Principle #2: Developmentally appropriate practices must be responsive to the learning style of young children. This need seems to have been forgotten as pressure for academic achievement has increased. Instead of the metaphor for young children being passive, ignorant and unworthy students, everyone now speaks of them as "sponges," ready to soak up knowledge and skills. But many people misunderstand what we mean when we extol the intelligence and capabilities of young children. They believe that because young children are so smart, we can teach them as if they were older children.

This has resulted in a dread disease--what I call the "academic bump." You know you have got it in your program when teachers at each level complain that the children are coming to them unprepared, which, of course, means that the teachers in the prior grade or level are not doing their job. Often this leads to downward dumping of curriculum. More and more of the curriculum of 3rd grade finds its way into 2nd grade, and what used to be done in 2nd grade is moved into 1st, 1st into kindergarten and kindergarten into preschool. Pretty soon, if the school is suffering from "the bump," you will begin to find signs of 2nd grade in kindergarten and the program that used to be taught in 1st grade becomes the preschool curriculum.
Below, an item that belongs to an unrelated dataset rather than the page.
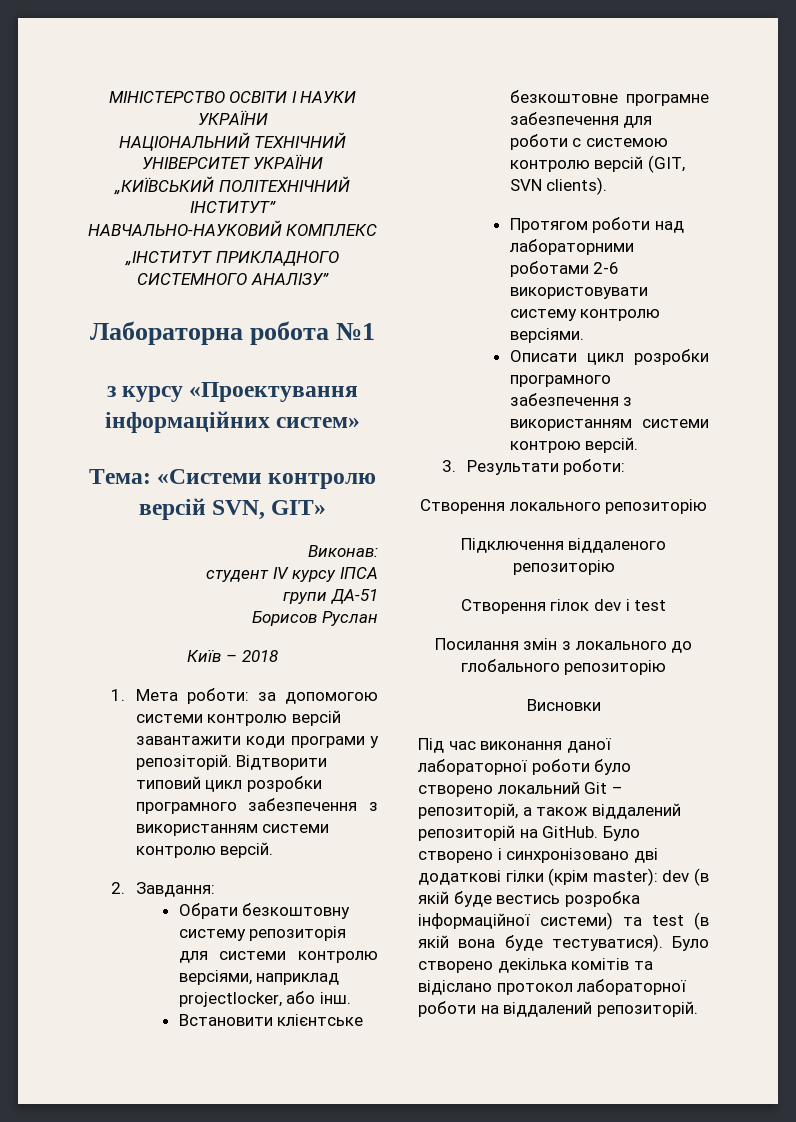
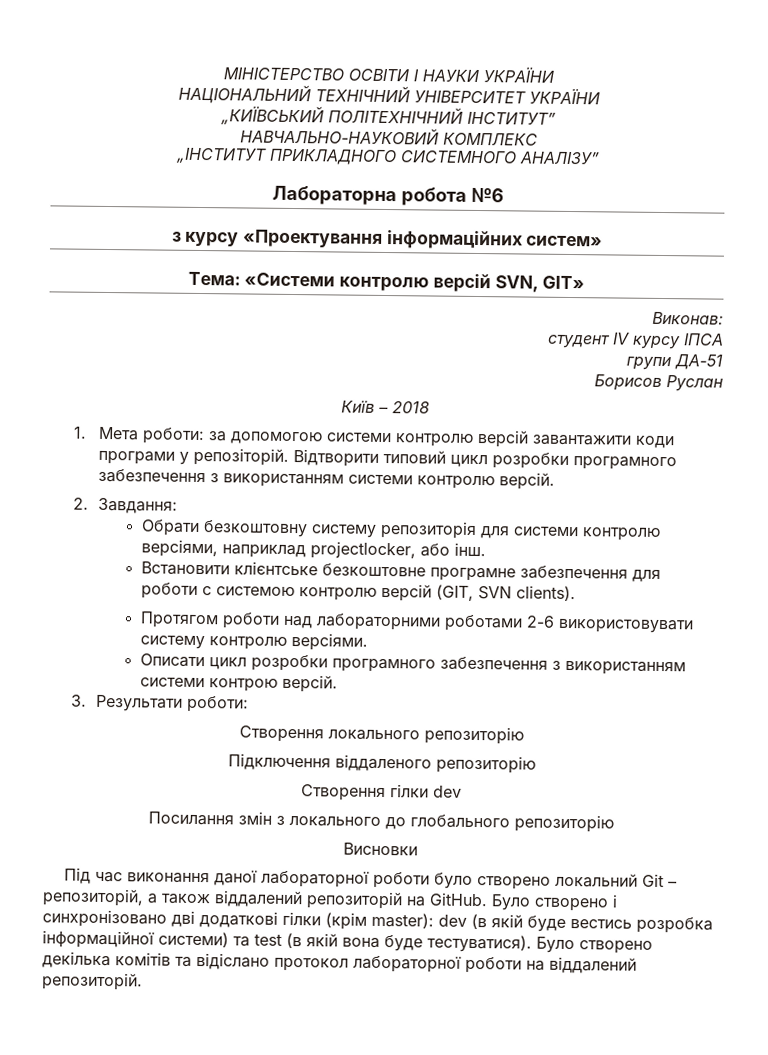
- Лабораторна робота №1
+ Лабораторна робота №6
- Створення гілок dev i test
+ Створення гілки dev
This bump disease is noticeable in preschools and day care centers as well as the primary grades. You know the program is afflicted when worksheets, number facts and whole group teaching are in and story reading, dictation, block play and conversation are out. I was in a program recently in which the teachers were lining up 3-year-olds to go to the bathroom and, as you can imagine, they were all over the place and it took forever to get them organized. When I asked why the teachers were doing this instead of just taking a few children at a time while the others continue their activities, the answer was that they will have to do it when they get to elementary school. But, it is not developmentally appropriate curriculum to teach next year’s skills this year. Many people are realizing that the very countries with whom we want to compete, like Sweden and Japan, do not rush children into formal instruction in reading and writing at an early age.
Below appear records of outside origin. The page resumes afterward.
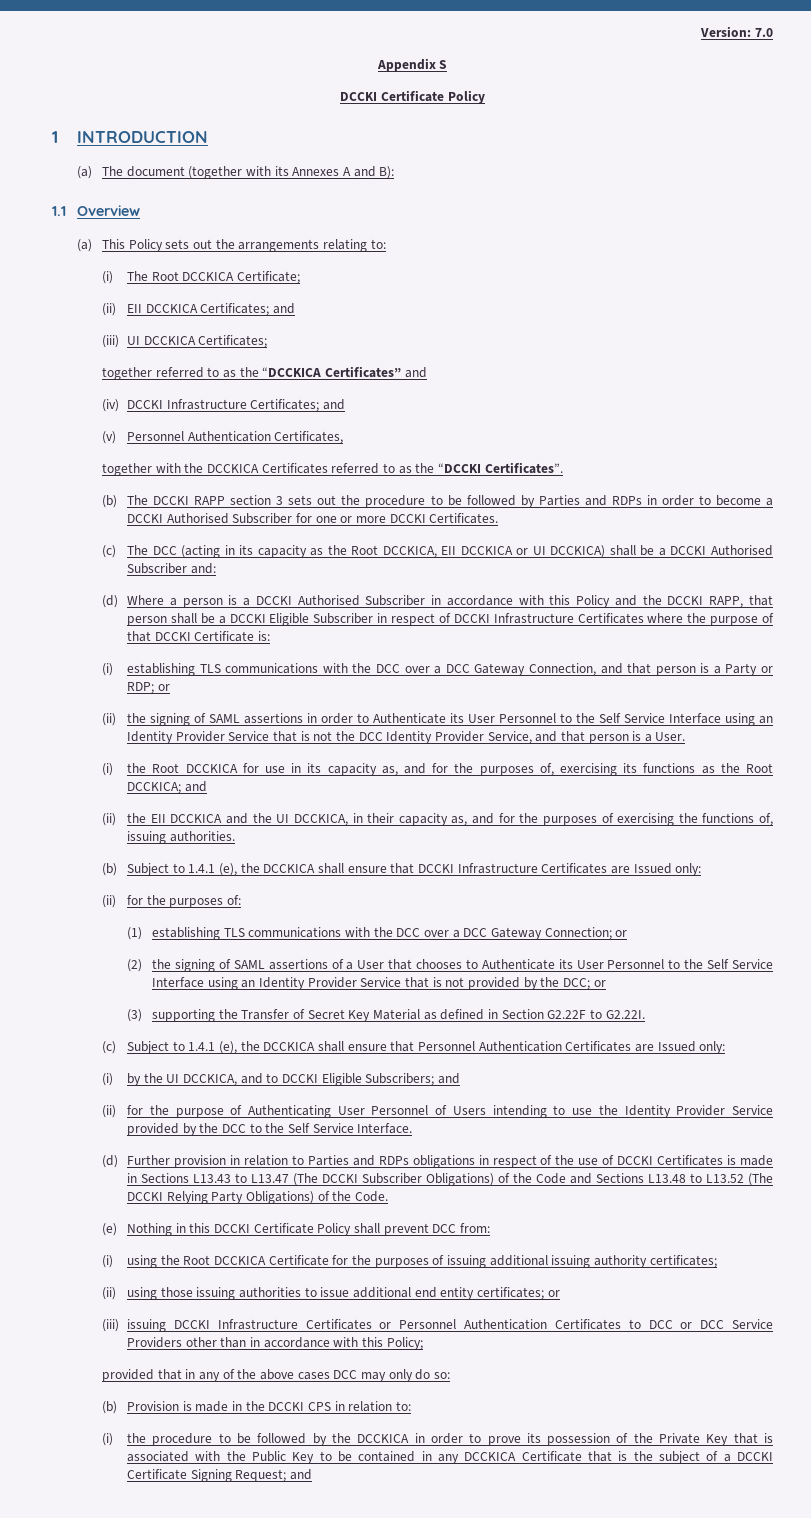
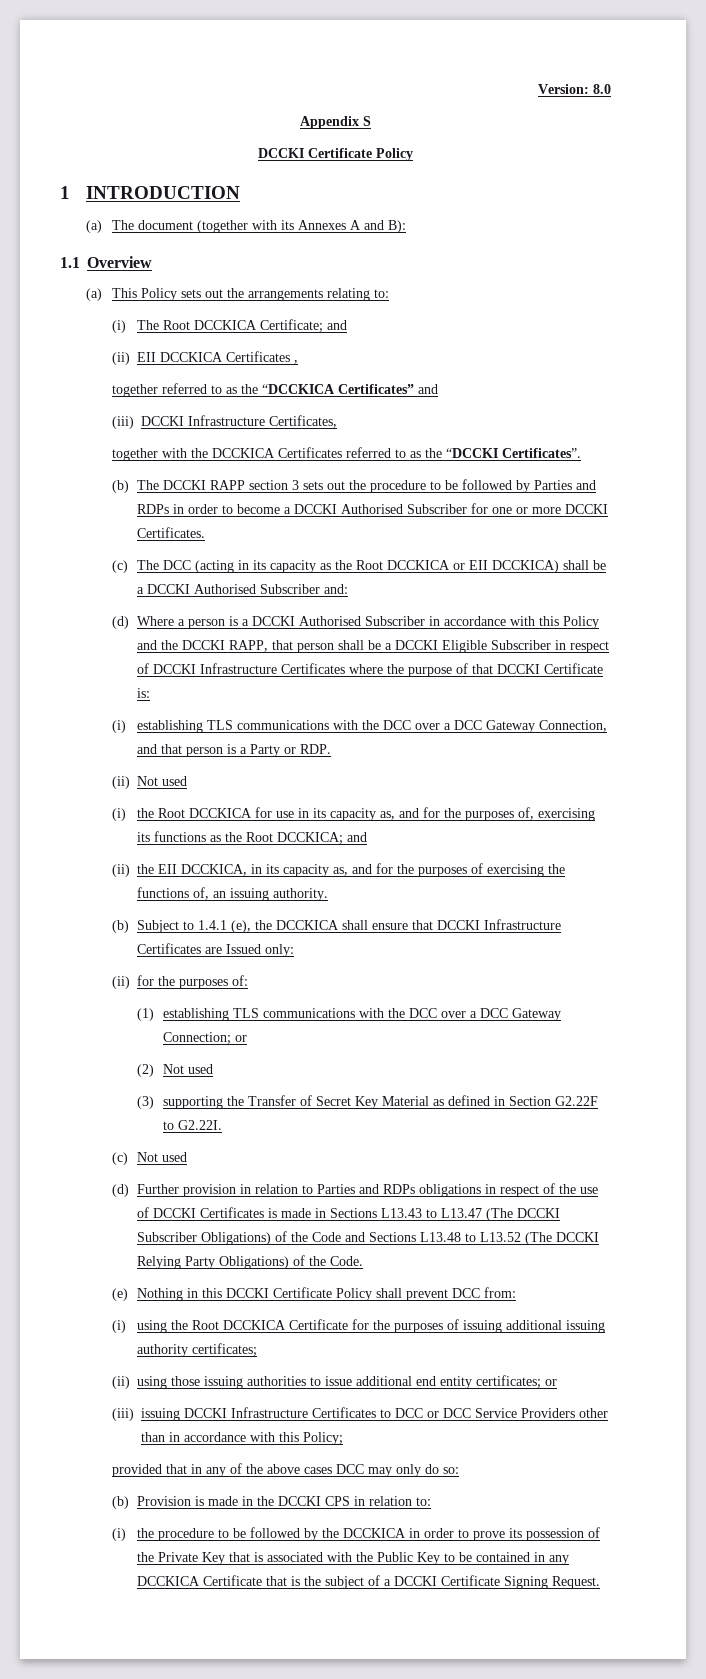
- Version: 7.0
+ Version: 8.0
- (i) The Root DCCKICA Certificate;
+ (i) The Root DCCKICA Certificate; and
- (ii) EII DCCKICA Certificates; and
- (iii) UI DCCKICA Certificates;
+ (ii) EII DCCKICA Certificates ,
- (iv) DCCKI Infrastructure Certificates; and
- (v) Personnel Authentication Certificates,
+ (iii) DCCKI Infrastructure Certificates,
- (c) The DCC (acting in its capacity as the Root DCCKICA, EII DCCKICA or UI DCCKICA) shall be a DCCKI Authorised Subscriber and:
+ (c) The DCC (acting in its capacity as the Root DCCKICA or EII DCCKICA) shall be a DCCKI Authorised Subscriber and:
- (i) establishing TLS communications with the DCC over a DCC Gateway Connection, and that person is a Party or RDP; or
- (ii) the signing of SAML assertions in order to Authenticate its User Personnel to the Self Service Interface using an Identity Provider Service that is not the DCC Identity Provider Service, and that person is a User.
+ (i) establishing TLS communications with the DCC over a DCC Gateway Connection, and that person is a Party or RDP.
+ (ii) Not used
- (ii) the EII DCCKICA and the UI DCCKICA, in their capacity as, and for the purposes of exercising the functions of, issuing authorities.
+ (ii) the EII DCCKICA, in its capacity as, and for the purposes of exercising the functions of, an issuing authority.
- (2) the signing of SAML assertions of a User that chooses to Authenticate its User Personnel to the Self Service Interface using an Identity Provider Service that is not provided by the DCC; or
+ (2) Not used
- (c) Subject to 1.4.1 (e), the DCCKICA shall ensure that Personnel Authentication Certificates are Issued only:
- (i) by the UI DCCKICA, and to DCCKI Eligible Subscribers; and
- (ii) for the purpose of Authenticating User Personnel of Users intending to use the Identity Provider Service provided by the DCC to the Self Service Interface.
+ (c) Not used
- (iii) issuing DCCKI Infrastructure Certificates or Personnel Authentication Certificates to DCC or DCC Service Providers other than in accordance with this Policy;
+ (iii) issuing DCCKI Infrastructure Certificates to DCC or DCC Service Providers other than in accordance with this Policy;
- (i) the procedure to be followed by the DCCKICA in order to prove its possession of the Private Key that is associated with the Public Key to be contained in any DCCKICA Certificate that is the subject of a DCCKI Certificate Signing Request; and
+ (i) the procedure to be followed by the DCCKICA in order to prove its possession of the Private Key that is associated with the Public Key to be contained in any DCCKICA Certificate that is the subject of a DCCKI Certificate Signing Request.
Principle #3: A developmentally appropriate curriculum responds to individual differences. All children do not do the same things at the same time. The basic equation of early childhood education is that the same curriculum practiced on different young children will get different results. No matter how carefully you plan, no matter how well you implement your plan, all the children will not learn the same amount or the same thing from the same experience. Homogeneous treatments delivered to heterogeneous kids yield heterogeneous results. Children do not develop evenly over 12 months or over 8 years. Much of early learning is maturation driven. That means that biological growth and experience have to coincide before a new developmental step can be taken. Some children’s biological capabilities develop more or less evenly, others grow by fits and starts. Some children do everything a little early, some are uneven (walk early/talk late or the other way around) and some are just a little later than others. But just as most children will learn to talk between 9-18 months, they will all learn to read between 5-8 years old, with appropriate reading environments. We have no evidence that there is an advantage to learning two months or even two years earlier.

Even if we could match the children for developmental or experiential characteristics which would predict similar outcomes, we shouldn’t want to. Our world is populated with people of various abilities and talents. During early childhood, children must learn how to regard differences between themselves and others.